Ethnographic Aspects

Historic Inupiaq culture was characterized by post-contact influences and epidemics. It lasted until the early twentieth century. Winter settlements were small and dispersed, located mainly along the coast but occasionally inland. The semi-subterranean houses were single-roomed with tunnel entries and storm sheds. Subsistence was focused on seal, caribou, fish, birds, with some beluga hunting. Reindeer herding grew in importance, peaking in 1932. BELA includes portions of the territories of five late nineteenth century Inupiaq bands: the Tapqaqmiut (Shishmaref area), Kingikmiut (Wales area), Kauweramiut (Kuzitrin River area), Kuiyugmiut (Koyuk River area), and the Piitarmiut (Cape Espenberg - Imuruk Lake area). The seasonal round followed by these groups was generally similar.

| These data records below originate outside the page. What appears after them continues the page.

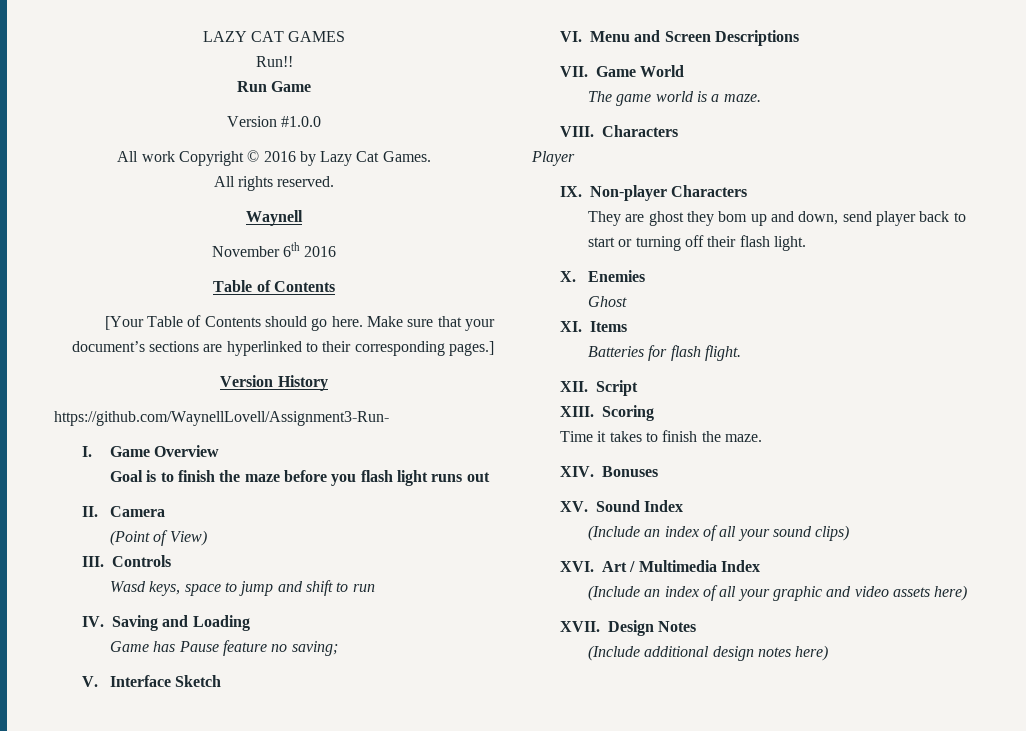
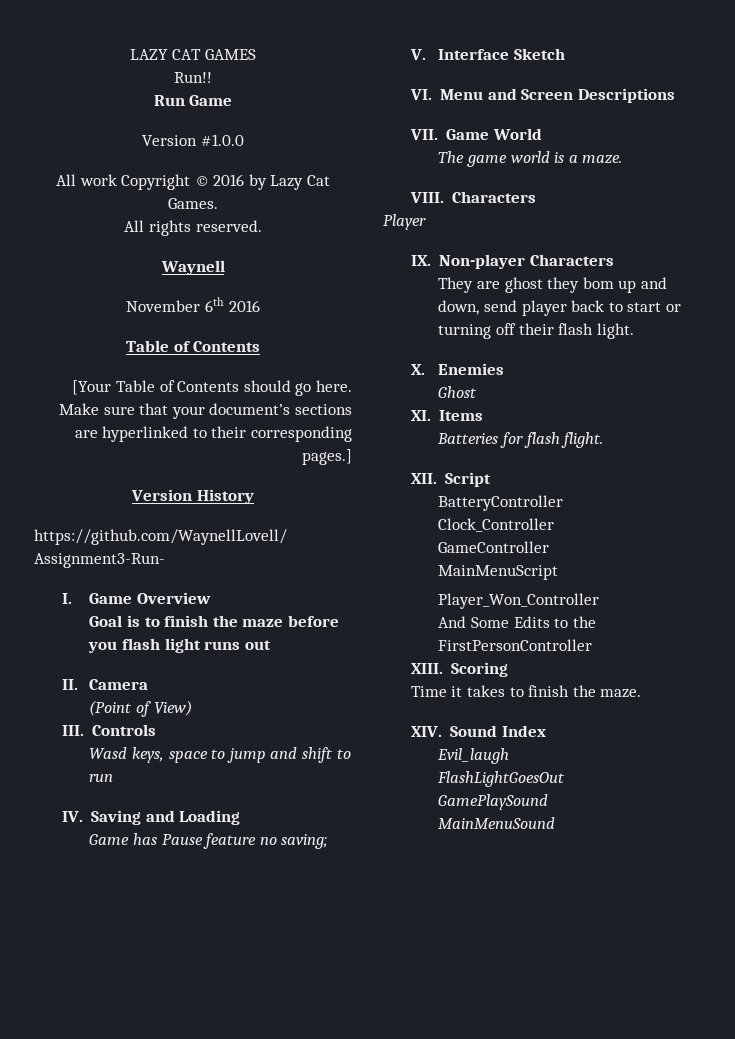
+ BatteryController
+ Clock_Controller
+ GameController
+ MainMenuScript
+ Player_Won_Controller
+ And Some Edits to the FirstPersonController
- XIV. Bonuses
- XV. Sound Index
+ XIV. Sound Index
- (Include an index of all your sound clips)
- XVI. Art / Multimedia Index
- (Include an index of all your graphic and video assets here)
- XVII. Design Notes
- (Include additional design notes here)
+ Evil_laugh
+ FlashLightGoesOut
+ GamePlaySound
+ MainMenuSound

At break-up in spring, families gathered on the coast in larger communities to hunt beluga, bearded seal (and other seal species), walrus, and to gather greens. During summer, some families dispersed inland along rivers and lakes to fish, snare small mammals and ptarmigan, gather plants and eggs, and hunt waterfowl. Other families stayed along the coast to net beluga. In late summer and fall, berry gathering, caribou hunting (sometimes in large, organized drives), squirrel snaring and fishing were important. At freeze-up, people returned to winter villages where they could net seal, ice fish, snare ptarmigan and small mammals, and occasionally hunt caribou. Winter was also the time for traveling and gathering for feasts and dances. This pattern is thought to be a continuation of that of the late Kotzebue Period archeological culture.

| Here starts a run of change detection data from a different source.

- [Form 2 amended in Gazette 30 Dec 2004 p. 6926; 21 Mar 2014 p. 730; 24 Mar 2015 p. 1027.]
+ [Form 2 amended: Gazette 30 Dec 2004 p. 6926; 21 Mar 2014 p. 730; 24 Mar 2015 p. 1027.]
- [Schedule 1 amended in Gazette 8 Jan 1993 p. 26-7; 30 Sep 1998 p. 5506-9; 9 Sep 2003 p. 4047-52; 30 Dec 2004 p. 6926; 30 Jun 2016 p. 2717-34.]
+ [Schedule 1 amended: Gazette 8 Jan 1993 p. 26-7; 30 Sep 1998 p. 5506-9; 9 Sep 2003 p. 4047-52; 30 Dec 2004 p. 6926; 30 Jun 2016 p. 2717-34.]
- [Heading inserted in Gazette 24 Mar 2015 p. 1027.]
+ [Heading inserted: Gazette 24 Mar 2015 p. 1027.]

By 1900, larger, more stable villages were established as schools, trading posts and post offices were set up. Reindeer herding became an important activity and continues to be part of life on the Seward Peninsula. Subsistence activity is still a major focus of the people living all around the preserve. Traditional cultural life is still strong on the Seward Peninsula, and sacred sites and landscapes are still recognized. For instance, in the preserve, the Serpentine Hot Springs area has long been recognized by natives for its spiritual and medicinal values. The Serpentine River valley has traditionally been used as a training ground for shamans in northwest Alaska, and the Hot Springs were known as the site where the area's most powerful shaman spirits lived. Oral history and ethnographic archeology is as ongoing program at BELA under the auspices of the Beringian Heritage program.

Discussion

Although there has been one major inventory project, a major excavation and evaluation project, and an ongoing ethnohistoric project for the preserve, less than 15 % of the preserve has been surveyed. The rich cultural and geological resources of this unit, its relationship to Beringia and its implementing language all point up the need for a continuing inventory, evaluation and research program.